Tarih Bilinci

 

Rasim Giresunlu  

Çapı Olmayanın BOP'u Olur!...


Görüldüğü gibi, bizim incelemelerimizdeki ana hedef, önümüze kahraman ya da kurtarıcı gibi birileri tarafından büyük puropagandalarla sunulan şahısların, gerçek durumlarını açığa çıkarmaktır. 27 Ekim 1998 tarihli Hürriyet Gazetesinde, muhabir Kemal Diyarbekir’in verdiği bilgiye göre, “İstanbul Gönüllüler topluluğu adı altında 1 milyon 673 bin 475 imza toplayan bir grup, bugün imzaları TBMM’ye sunarak Erdoğan’ın ve tüm düşünce suçlularının affedilmesini isteyecek.

Topluluk sözcüsü Ahmet Tanman, ‘Başkanımıza verilen bu cezanın İstanbul’a verildiğini düşünüyoruz. 4 yıldır yürütülen hizmetin aksayacağından endişeliyiz.
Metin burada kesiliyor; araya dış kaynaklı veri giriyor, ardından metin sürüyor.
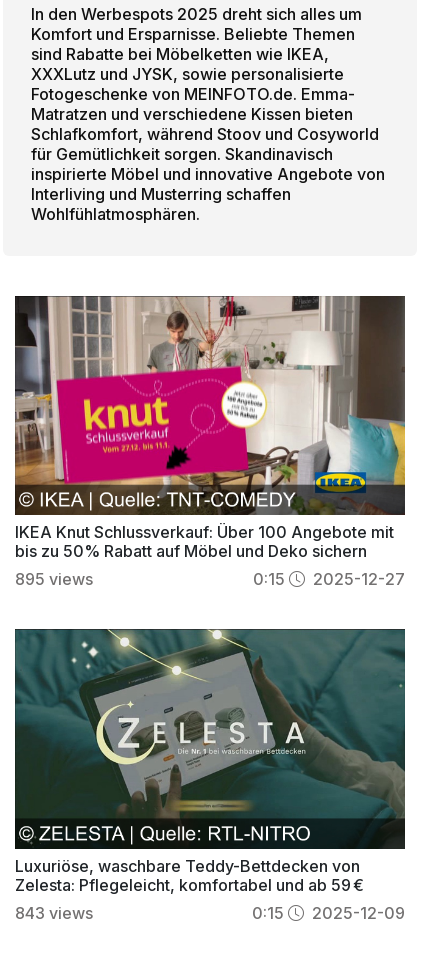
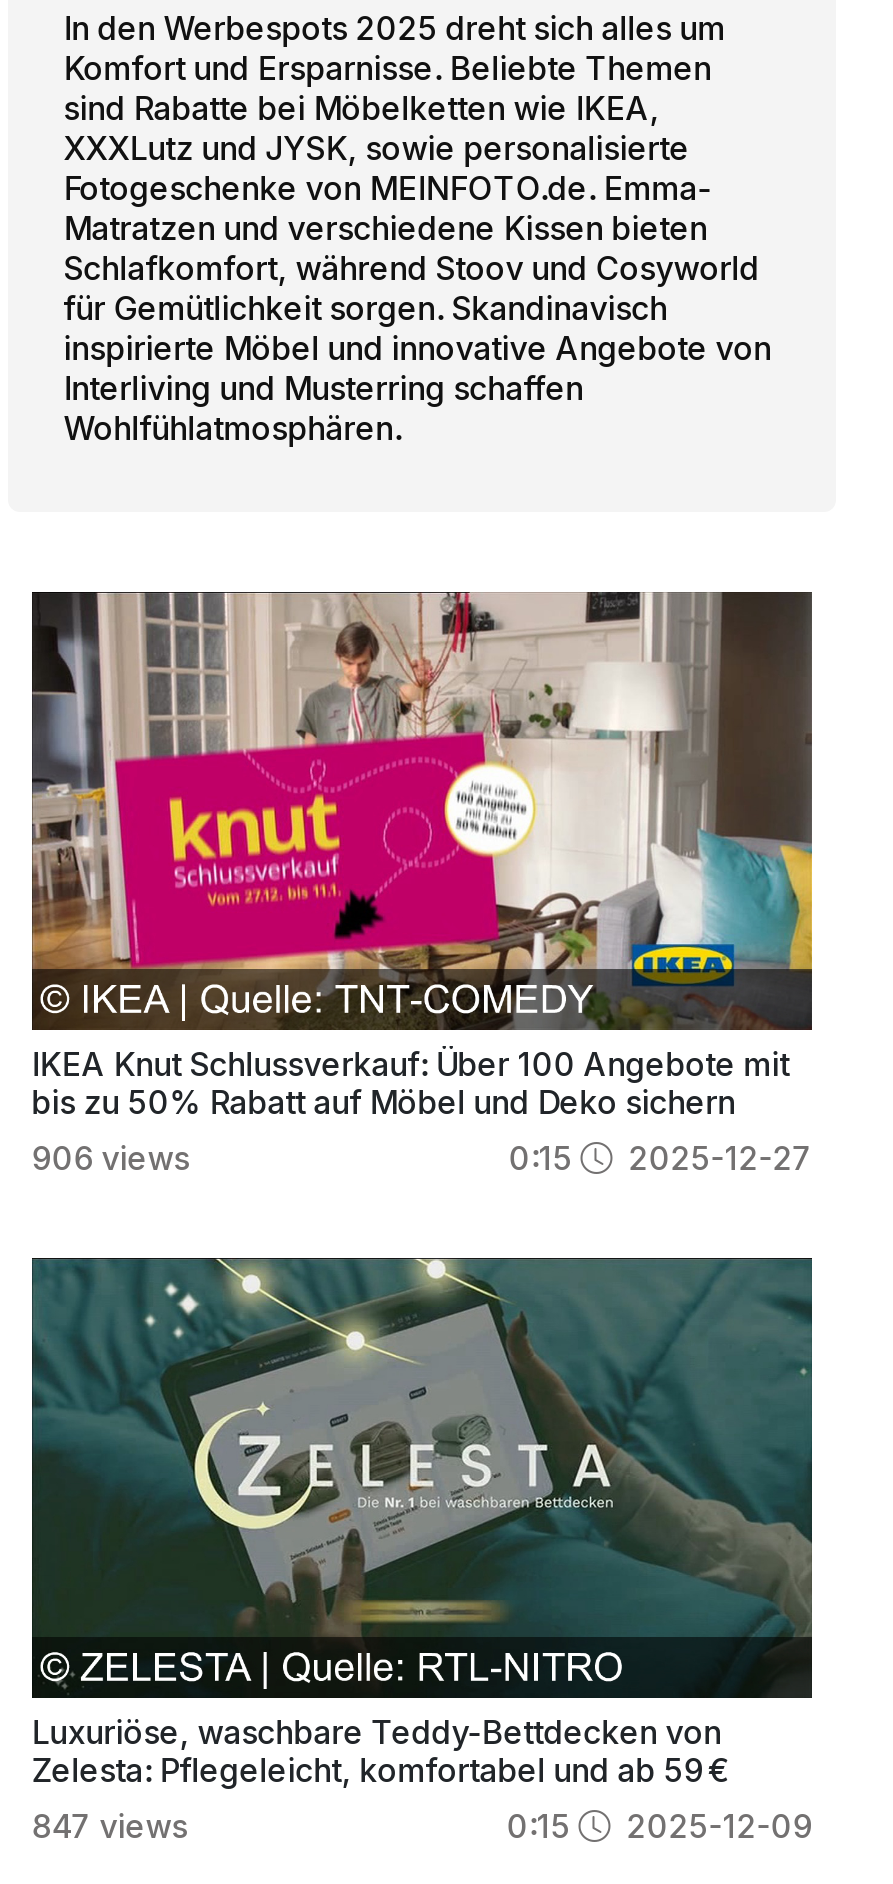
- 895 views
+ 906 views

- 843 views
+ 847 views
Başkanımızı geri istiyoruz’ dedi.” Buradan çıkan sonuç, karşımıza örgütlü bir gücün, daha o zamanlardan itibaren çıkartıldığıdır. Erdoğan’ının mahkumiyetine sebep olan konuşma ve şiirin bütününü, geçen sayımızda açıkladık. Gören gözler için, her şey açık ve net...Bilmeyenler ise öğrensin! Acaba o bir milyon küsur imza içinde, milliyetçi ve ülkücü geçinen bazı şahısların da imzası bulunmakta mıydı? Onların arasında, Erdoğan’a o günlerde doğrudan destek olan, milliyetçi geçinenler var mıydı? Bunlar varsa eğer, tarihsel yanlışlıklarının, aldatılmışlıklarının farkında mıdırlar? O milyonları aşan imza sahipleri içersinde, Türk insanı, yok muydu? O uyumuş ve de uyutulmuş Türkler, Erdoğan’ın mahkumiyetinin gerçek sebebini anlamışlar mıdır? Yoksa, sel suyu önündeki, çalı çırpı vazifesine mi soyunmuşlardır? Bunları, onların vicdanlarına bırakıyorum ve akıllarını başlarına devşirmeye davet ediyorum. Türk olmayan ve Türklüğe sabah akşam çamur atanları, zaten dikkate almıyorum. Fakat atılan imza sayısına bakınca, güçlü bir örgütlenmenin yapılmış olduğunu da kabul ediyorum.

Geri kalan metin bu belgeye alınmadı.